BURNABY — When it comes to beating the odds during this current decade-plus NCAA era of Simon Fraser women’s basketball, Arman Dulai may well have everyone beat.
When the 5-foot-9 junior guard from Surrey found out that she was going to be announced in the starting line-up for this past Saturday’s home game against Seattle Pacific, she became, for all intents and purposes, the Red Leafs’ first walk-on starter in the school’s 14 seasons in the Great Northwest Athletic Conference.
With SFU head coach Bruce Langford seeking to shake his team out of its collective doldrums midway through the GNAC campaign, he moved Dulai and fellow sophomore guard Myrlaine Shelvey into starting roles, hoping the new-look quintet would be able to re-invent itself through a disruptive, tenacious schematic defined by its ability to play pressure defence.
The Red Leafs (3-6) moved into the GNAC’s sixth-and-final playoff spot at the exact midway mark of the season with an 83-57 win over SPU’s Falcons (3-6), and among the many impressive individual performances on the evening was Dulai’s eight-point, two assists, one block, one steal outing which came as part of a GNAC career-high 21 minutes of floor time.
“I started her because I wanted to be quicker and more athletic in the five starting spots,” said Red Leafs’ head coach Bruce Langford of Dulai, who played her high school basketball in Surrey for the Panorama Ridge Thunder. “She has always been very focused, committed, and hard working. Every year she’s put in the hours to get better and now she’s seeing the benefits of that work.”
To be completely honest, last Saturday’s start was not her actual first at SFU.
Dulai did get a spot start on Jan. 12 of last season in SFU’s 70-44 home win over Western Oregon, one which came at a time when Langford was looking to find better cohesion within his starting group.
On that night, playing 15 minutes, Dulai scored two points to go along with an assist and a block.
Still, that move did not come as part of a fundamental change in the team’s playing style.
This time around, however, as host Simon Fraser looks to build on its momentum Thursday (7 p.m., Red Leafs TV) against the heavyweight Alaska Anchorage Seawolves (6-3), Dulai could potentially be summoned once more for starting duty.
“I honestly didn’t expect this at all,” Dulai said following Satutrday’s win. “I’m really grateful for Langford giving me this opportunity.”
With an agressive demeanor, a defensive feel which is being given an opportunity to blossom, and wingspan which seems to out-stretch her 5-foot-9 frame, Dulai says there is no doubting the approach she is carrying into games in whatever role she is asked to play.
“It’s just like M says ‘Be a pitbull out there,’” she begins of the advice she has gotten this season from assistant coach and former SFU guard Marie-Line Petit. “So that is what I am trying to do.
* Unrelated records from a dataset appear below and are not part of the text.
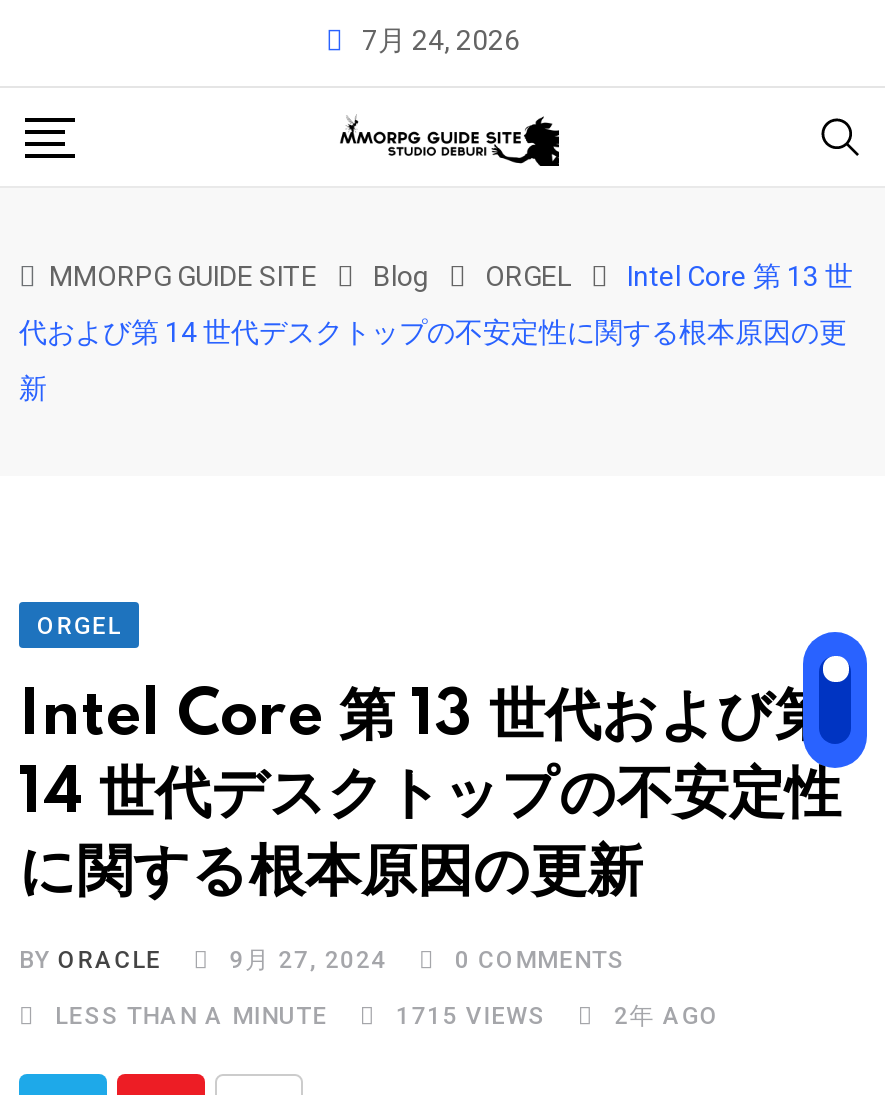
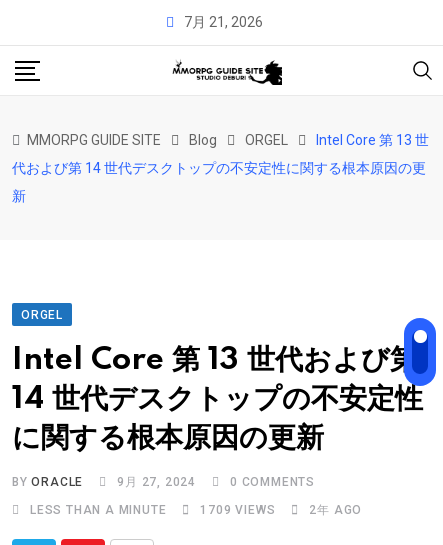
- 7月 24, 2026
+ 7月 21, 2026

- 1715 VIEWS
+ 1709 VIEWS
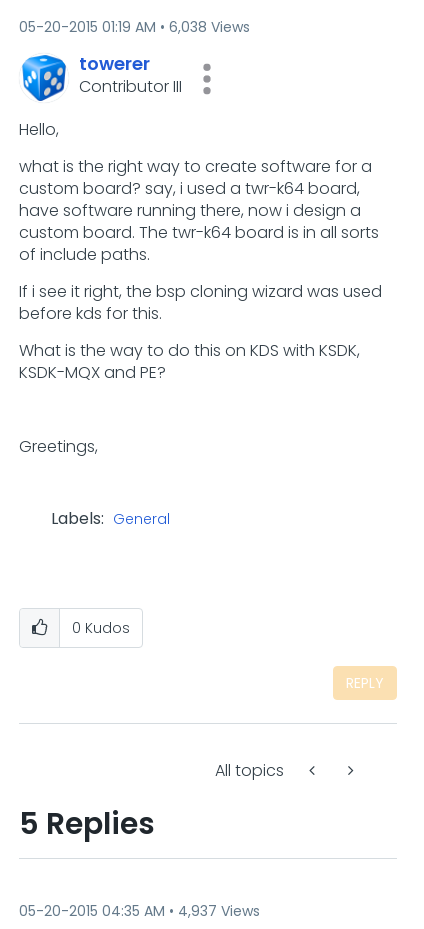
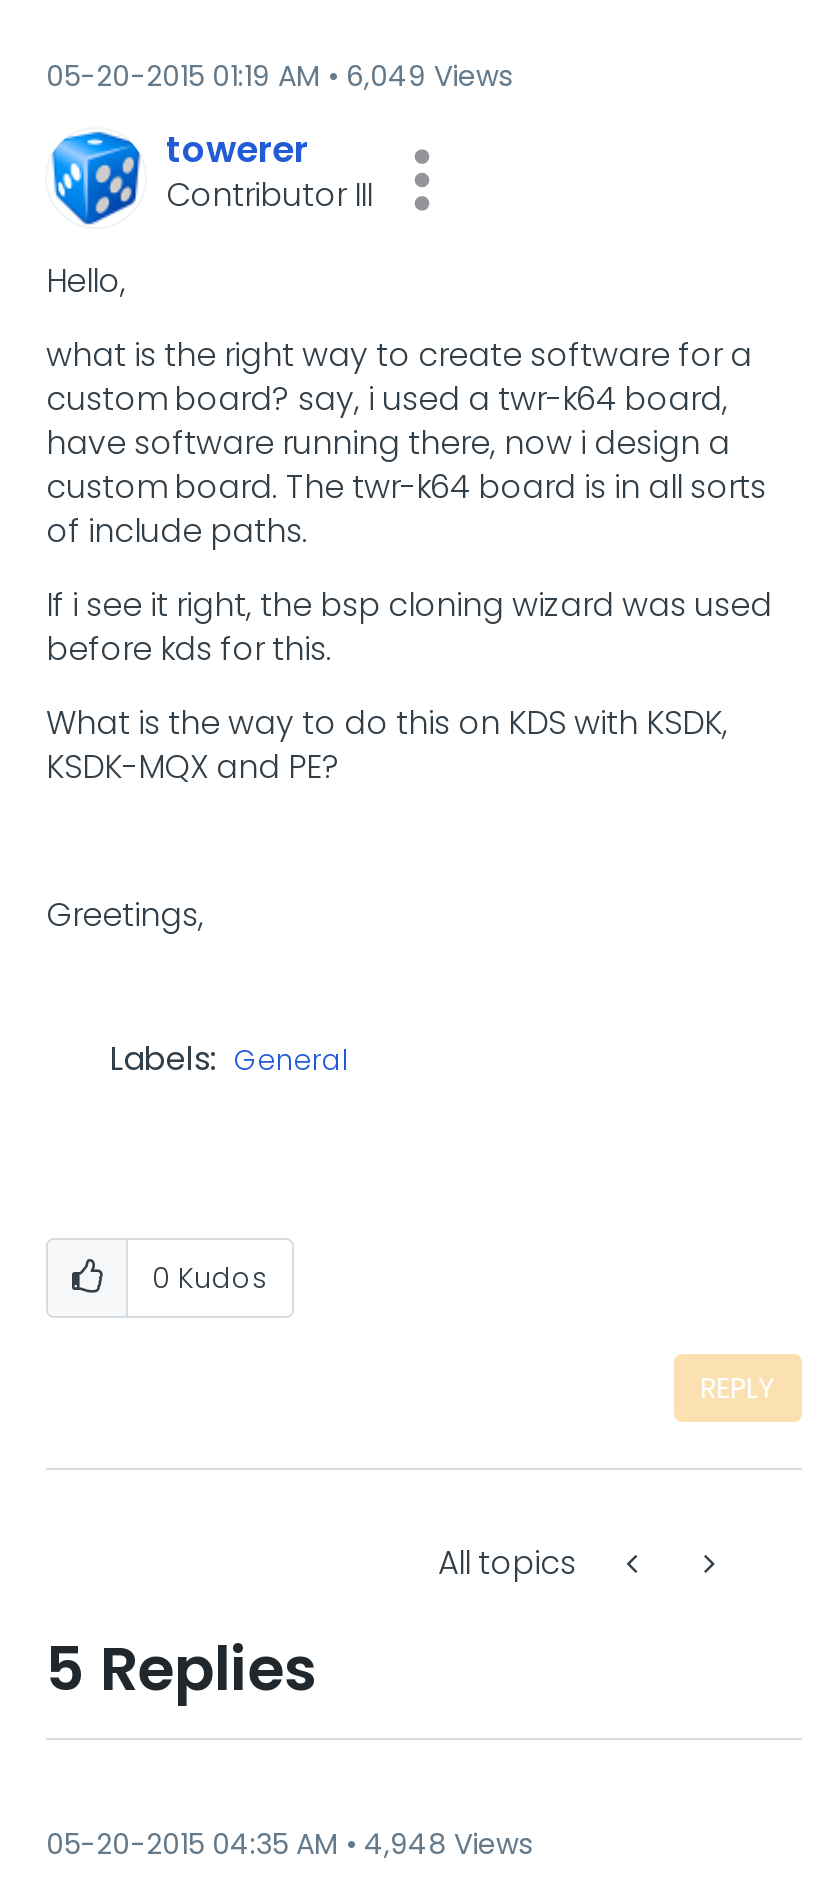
- 05-20-2015 01:19 AM 6,038 Views
+ 05-20-2015 01:19 AM 6,049 Views

- 05-20-2015 04:35 AM 4,937 Views
+ 05-20-2015 04:35 AM 4,948 Views
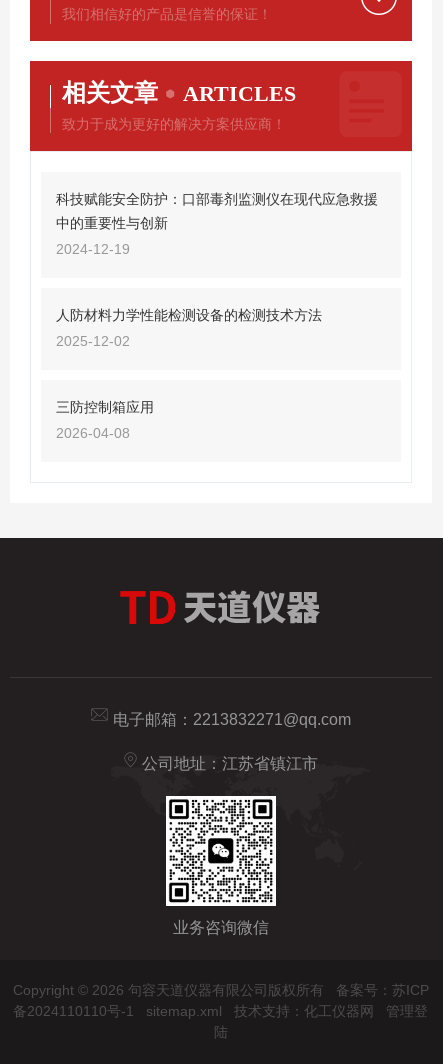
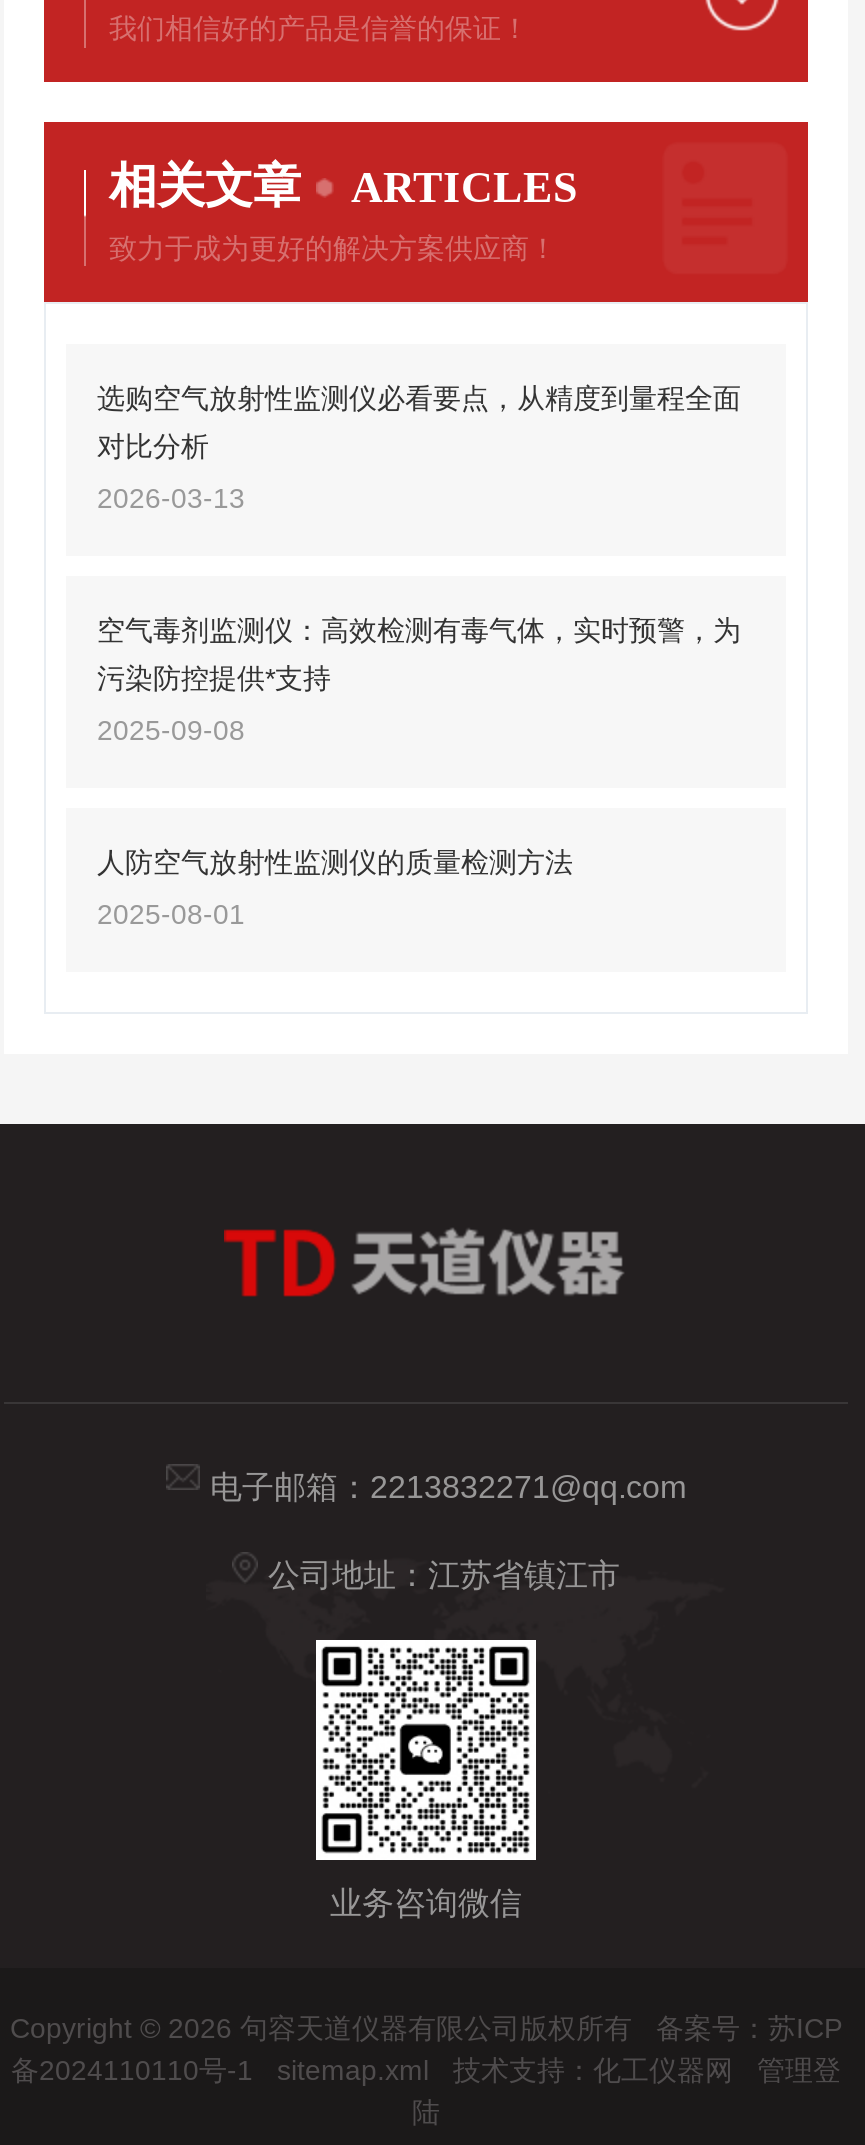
- 科技赋能安全防护：口部毒剂监测仪在现代应急救援
- 中的重要性与创新
- 2024-12-19
+ 选购空气放射性监测仪必看要点，从精度到量程全面
+ 对比分析
+ 2026-03-13

- 人防材料力学性能检测设备的检测技术方法
- 2025-12-02
+ 空气毒剂监测仪：高效检测有毒气体，实时预警，为
+ 污染防控提供*支持
+ 2025-09-08

- 三防控制箱应用
- 2026-04-08
+ 人防空气放射性监测仪的质量检测方法
+ 2025-08-01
I am trying to make the other team more nervous, to get those steals, get those deflections.”
And, she adds, that tone can’t be set without dogged determination in the practices which lead in what is a pivotal swing weekend for the Red Leafs, and one which continues Saturday afternon (1 p.m., Red Leafs TV) against the conference’s other Alaskan school, the Nanooks (2-7) of Fairbanks.
“It all comes from practice,” adds Dulai, who in nine GNAC games this season is averaging 3.7 points, 3.0 rebounds and 1.0 assist over 16.7 minutes per game while shooting .333 from the field (13-of-39) with seven steals and a pair of blocks.
“If we are aggressive in practice and Langford and all the coaches see that, they know that you’re going to do that in the game as well. They know they can trust you.”
Last Saturday’s win also marked Shelvey’s first-ever start at SFU, and Langford liked what she brought in concert with not only Dulai, but the other three starters in Jessica Wisotzki, Sophia Wisotzki and freshman Rachel Loukes.
“They brought so much energy and they can defend,” Langford said of Dulai and Shelvey in particular. “They have made people play faster than they are comofrtable playing and they are both really athletic. They got a few rebounds, a few assists, a few steals. But the most important thing is they just brought a tempo and a speed to us. Defensively, they were lockdown for good portions of time.”
Shelvey finished the game with four points, two steals, two rebounds, an assist and a block in 25 minutes.
Simon Fraser now seemingly has more mix-and-match options open to it the rest of the season. They can play big or small, and whenever they play with their smaller, pressing lineup, their bench options suddenly take on a deeper and more seasoned look.